Peking, April 5th, Midday.
THAT Crocker affair haunts me with the power of a bad dream.
I do not like this at all.
I was too sympathetic with that man. I opened the gates of my mind to his ugly story; now I can not thrust it out and close those gates. My first impulse, to hold him at arm's length, was sound. I should have done that. But at least, and at no small cost, I have again learned my little lesson; from now on I purpose dwelling apart from the tangle of contemporary life. It has no bearing on my work, on my thoughts. None whatever. It merely confuses me.
Yet, through momentary weakness, I have permitted my precious line of pure thought to be clouded with the vision of a strong man's face with tears on it. I see it at night. And, worse, I can not stop myself from hunting for the woman he is going to kill. The mere sight of a youngish couple sets my pulse to racing. I watch—on trains, in station crowds, on the street—for a beautiful woman with a sad face. That she will be beautiful I am certain; for Crocker would have had nothing less in that house of which he felt himself so strongly and dominantly the master. And I think she will be sad.
I study the throats of the beautiful young women I see. She will have the full, rather broad throat of the singer. And the deep chest and erect bearing. And I think her head will be well poised.

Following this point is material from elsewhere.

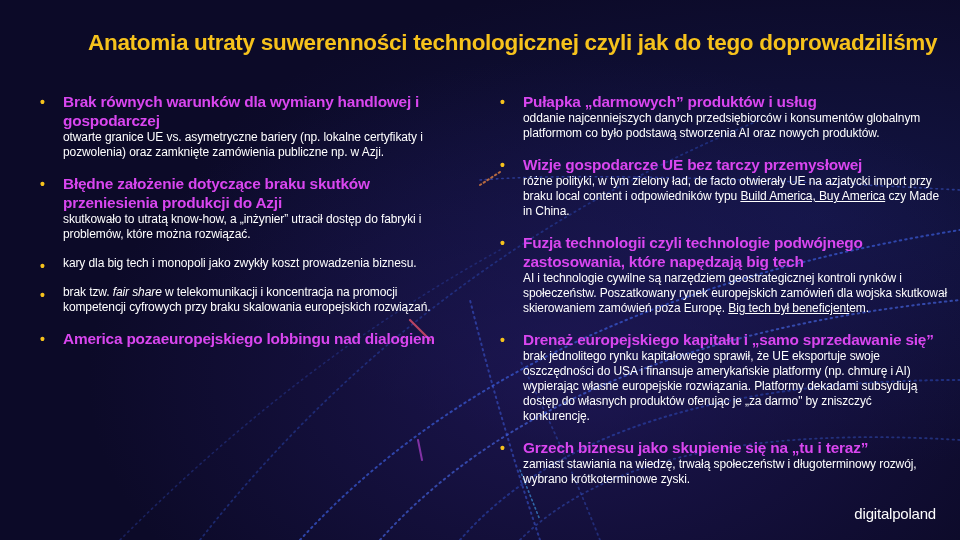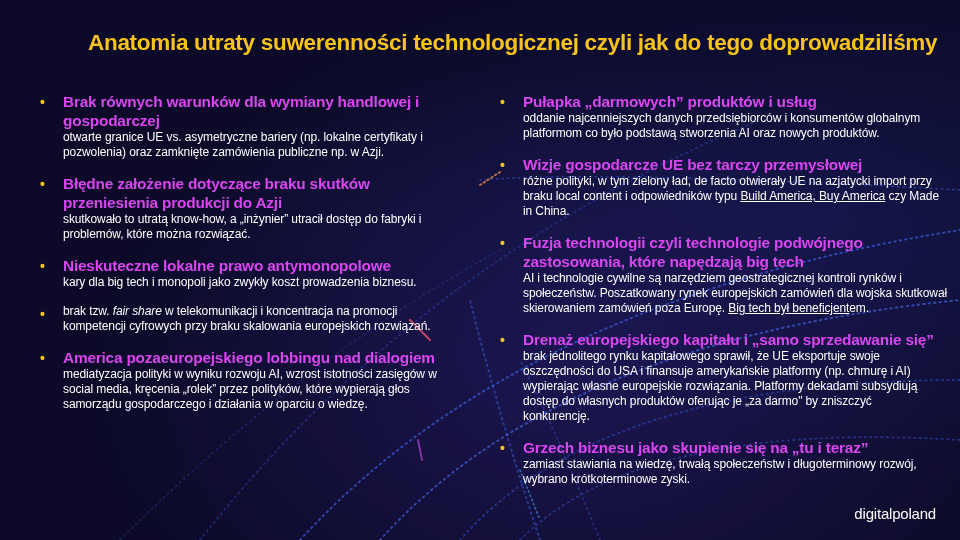"Nieskuteczne lokalne prawo" div.head { html: <div>Nieskuteczne lokalne prawo antymonopolowe</div> -> none }
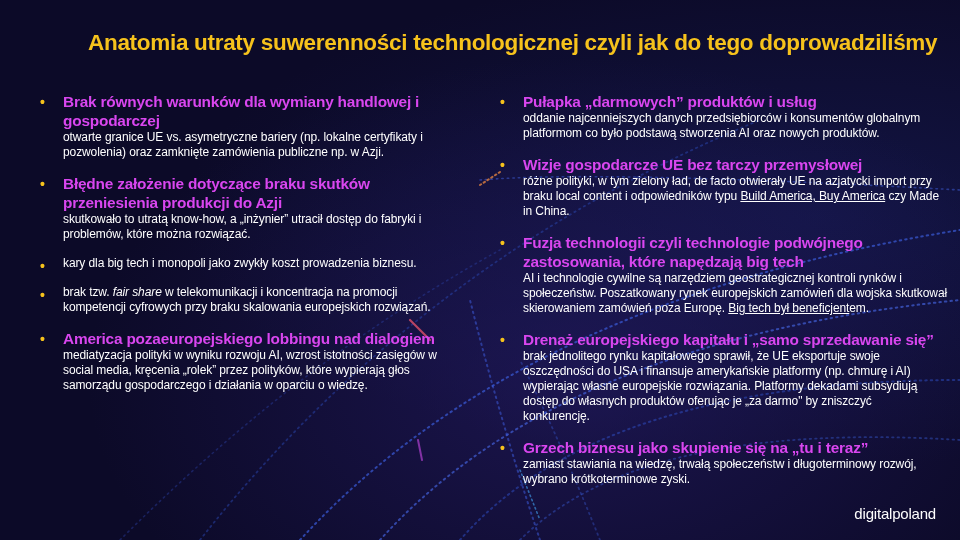"mediatyzacja polityki w wyniku rozwoju" div.desc { html: <div>mediatyzacja polityki w wyniku rozwoju AI, wzrost istotności zasięgów w social media, kręcenia „rolek” przez polityków, które wypierają głos samorządu gospodarczego i działania w oparciu o wiedzę.</div> -> none }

There is a woman here in the hotel—a particular woman, I mean—on this second floor. Though, for that matter, there are only the two floors. I have passed her twice, in the hall. But the light is dim, and I have been unable to observe her throat or her face. She is of a good height, for a woman,—quite as tall as I,—and she steps firmly on the balls of her feet. Her figure is slim. The chest, I think, is deep. And in a way that I, as a man (and a man who knows little of woman outside the psychology books), can not explain in any satisfactory way, she conveys, even in this dim light, the impression of being exquisitely dressed.
I think she has her meals served in her room. At least, I have on three occasions met a waiter coming upstairs with a tray; and I can not make out that if would be for any other.